David Wheelock: So, to summarize, the Great Depression: Worst macro crisis of the 20th century, maybe all-time for the U.S.
Huge declines in the U.S. economy in many dimensions. Banking crises. And (the) money stock contracted, which many people believe is an important cause of the Great Depression, can be squarely laid at the feet of the Federal Reserve for failing to respond to the financial crisis that occurred and the banking failures and the whole reason it was set up in the first place, which was to stabilize the financial system. And then again, the recovery began once the money supply began to recover.
Could it happen again? It could certainly could. We’ve had a severe financial crisis, we had a severe recession. There’s no immunity to that. The lesson for the Fed is that price stability is of paramount importance for monetary policy. The Fed should neither allow deflation, nor should it allow inflation like we had in the 1970s because either... both deflation and inflation are harmful for the overall health of the economy. So, price stability must be the paramount objective of monetary policy.

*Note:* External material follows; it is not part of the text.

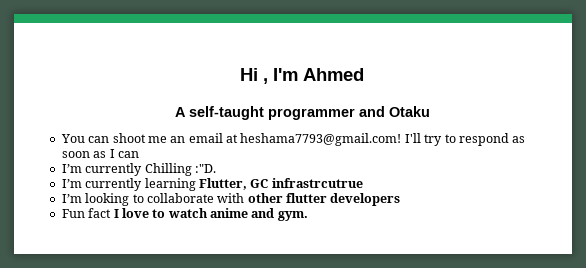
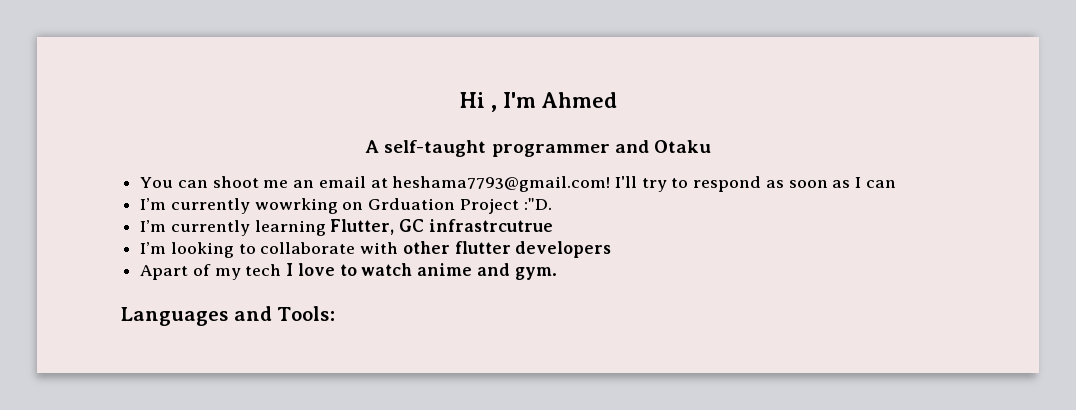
[144,163,192,176] Chilling -> [254,198,519,214] wowrking on Grduation Project
[61,208,112,218] Fun fact -> [140,264,282,280] Apart of my tech
(308, 216) none -> [121,306,336,326] // Languages and Tools:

In addition, the Fed or any central bank must respond aggressively to financial crises by providing the liquidity that’s demanded to restore confidence in the financial system and to maintain the payment system. I think the Fed did a good job of doing that in 2007 to 2009. Some of my colleagues and many people on the outside are critical of the policies enacted or pursued by Chairman Bernanke and the Fed. I’m not one of them. I think the Fed did a — I had nothing to do with it so I’m not patting myself on the back — but I think the Fed did the right job, by and large, in providing a lot of liquidity and programs to end the financial crisis in 2007 and 2008. And, in part, or maybe to a great extent, well we know we avoided the deflationary scenario that occurred during the 1930s. We also avoided a second Great Depression.
So, I’m a minute over my time but I apologize for that, but I was interrupted by a question by the lady who already knew it all, so... [audience laughter]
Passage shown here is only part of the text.